Deshalb muss gefragt werden: Wird die Idee einer »Meinungsfreiheit für alle« nicht überschätzt? Ist sie nicht ein längst von der Zeit eingeholtes, seit Jahrzehnten nicht reformiertes Uralt-Grundrecht, das dringend überarbeitet (nachjustiert) werden müsste? Ein Relikt aus einer untergegangenen Ära, in der Menschen, die nur mit bescheidenem Wissen aufwarten konnten, noch die Klappe hielten?

Wer eine Meinung äußern möchte, für den sollte der Erwerb eines Meinungsäußerungsscheins, den er mitführen und jederzeit auf Verlangen vorzeigen können sollte, verpflichtend sein.

Alle anderen, die sich nicht qualifizieren konnten, sollten schweigen. Nun höre ich freilich schon die hysterischen Stimmen, die fälschlicherweise hier ein gesetzeswidriges Vorgehen wittern. Mit Verlaub: Das ist Unfug. Wer bewiesen hat, dass er kein Fahrzeug steuern kann, dem wird der Führerschein entzogen; wer behauptet, mit esoterischem Hokuspokus oder homöopathischen Mätzchen Krebs heilen zu können, dem wird die ärztliche Lizenz entzogen. Und wer dumm daherredet, hat nichts zu meinen.
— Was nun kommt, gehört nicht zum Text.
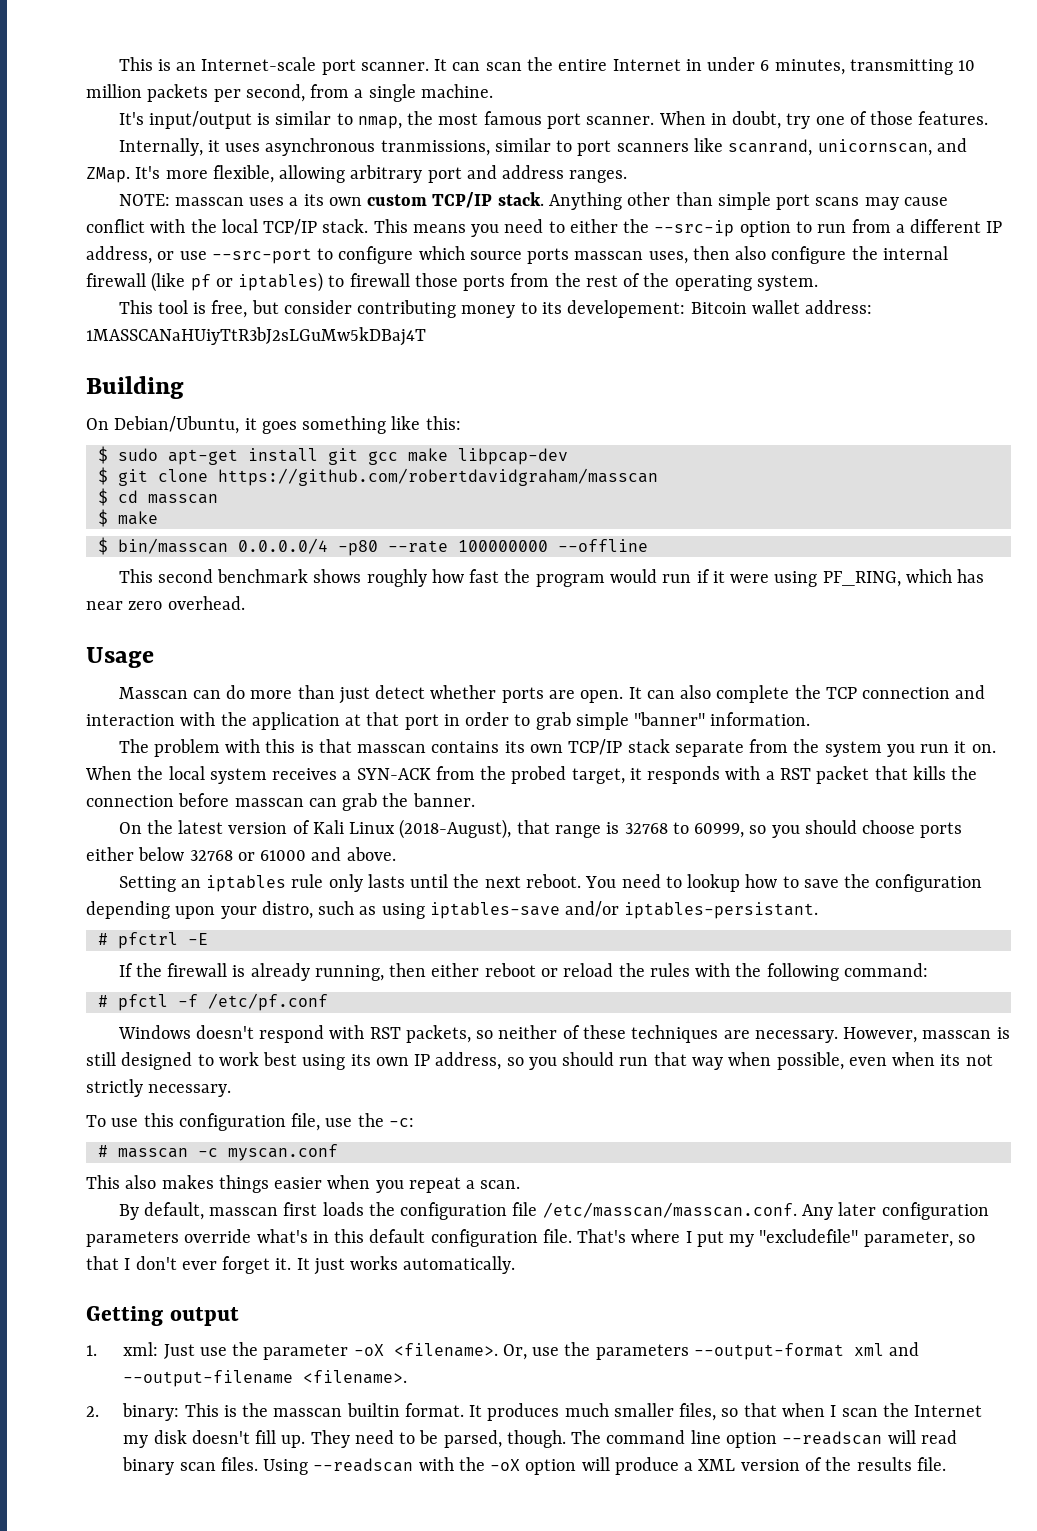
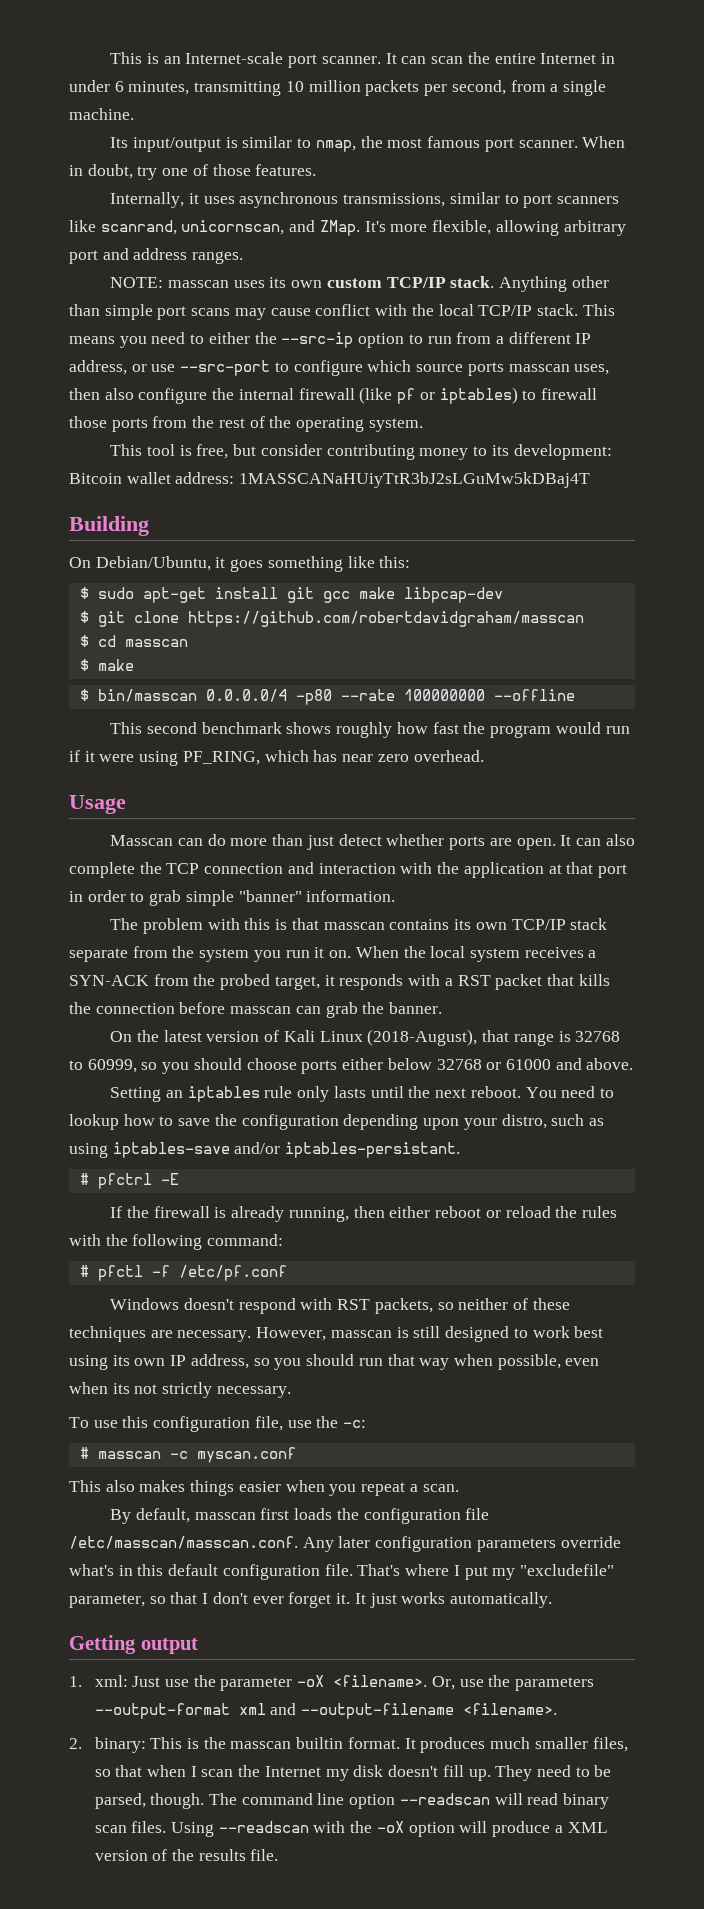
- It's input/output is similar to nmap, the most famous port scanner.
+ Its input/output is similar to nmap, the most famous port scanner.
- Internally, it uses asynchronous tranmissions, similar to port scanners like scanrand, unicornscan, and ZMap.
+ Internally, it uses asynchronous transmissions, similar to port scanners like scanrand, unicornscan, and ZMap.
- NOTE: masscan uses a its own custom TCP/IP stack.
+ NOTE: masscan uses its own custom TCP/IP stack.
- This tool is free, but consider contributing money to its developement: Bitcoin wallet address: 1MASSCANaHUiyTtR3bJ2sLGuMw5kDBaj4T
+ This tool is free, but consider contributing money to its development: Bitcoin wallet address: 1MASSCANaHUiyTtR3bJ2sLGuMw5kDBaj4T

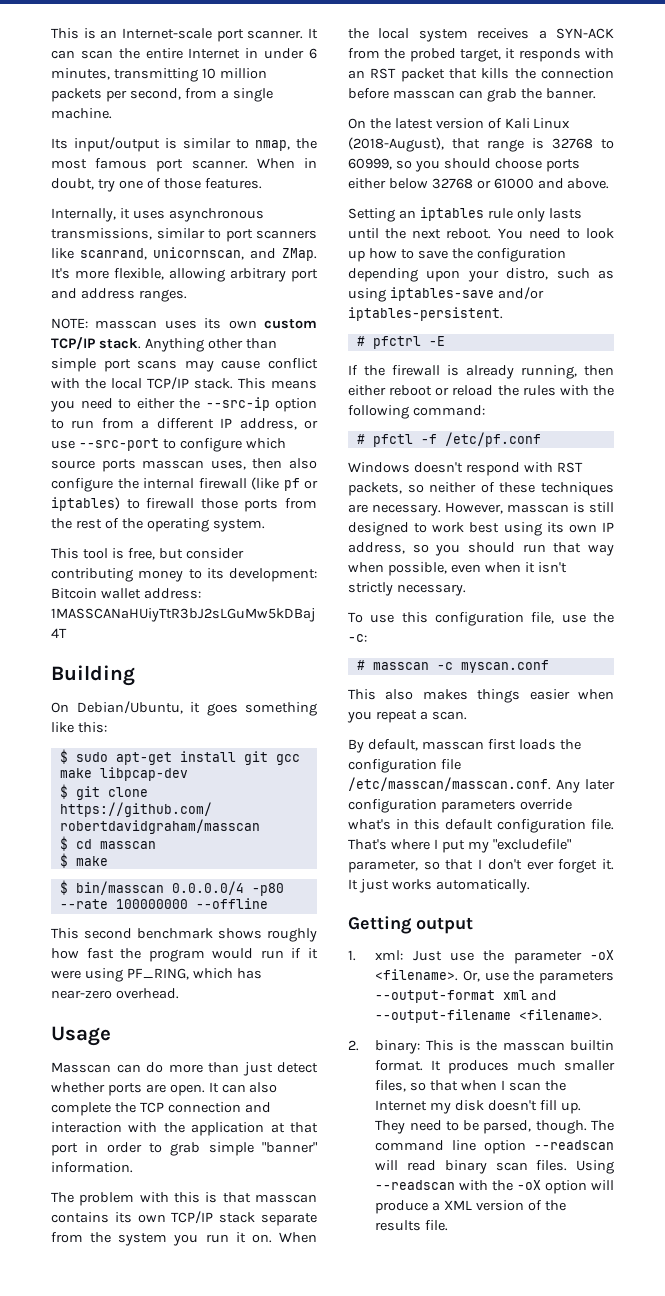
- This second benchmark shows roughly how fast the program would run if it were using PF_RING, which has near zero overhead.
+ This second benchmark shows roughly how fast the program would run if it were using PF_RING, which has near-zero overhead.
- When the local system receives a SYN-ACK from the probed target, it responds with a RST packet that kills the connection before masscan can grab the banner.
+ When the local system receives a SYN-ACK from the probed target, it responds with an RST packet that kills the connection before masscan can grab the banner.
- You need to lookup how to save the configuration depending upon your distro, such as using iptables-save and/or iptables-persistant.
+ You need to look up how to save the configuration depending upon your distro, such as using iptables-save and/or iptables-persistent.
- However, masscan is still designed to work best using its own IP address, so you should run that way when possible, even when its not strictly necessary.
+ However, masscan is still designed to work best using its own IP address, so you should run that way when possible, even when it isn't strictly necessary.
Wer ausnahmsweise einmal ehrlich mit sich selbst und anderen ist, weiß: Wer von Politik, Geschichte, Kultur, Philosophie keine Ahnung hat, der braucht auch keine Meinungsfreiheit.

Wozu braucht ein Fußballfan, der mit Biertrinken, Johlen und Jubeln ausgelastet sein sollte, Meinungsfreiheit? Warum glaubt einer, der sich beim Schauen des »Glücksrads« auf RTL 2 intellektuell überfordert fühlt, unbedingt eine Meinung kundtun zu müssen?

Sicher ist jedenfalls: Für Leute wie beispielsweise Hubert Aiwanger wäre der Erwerb eines Meinungsäußerungsscheins ausgeschlossen.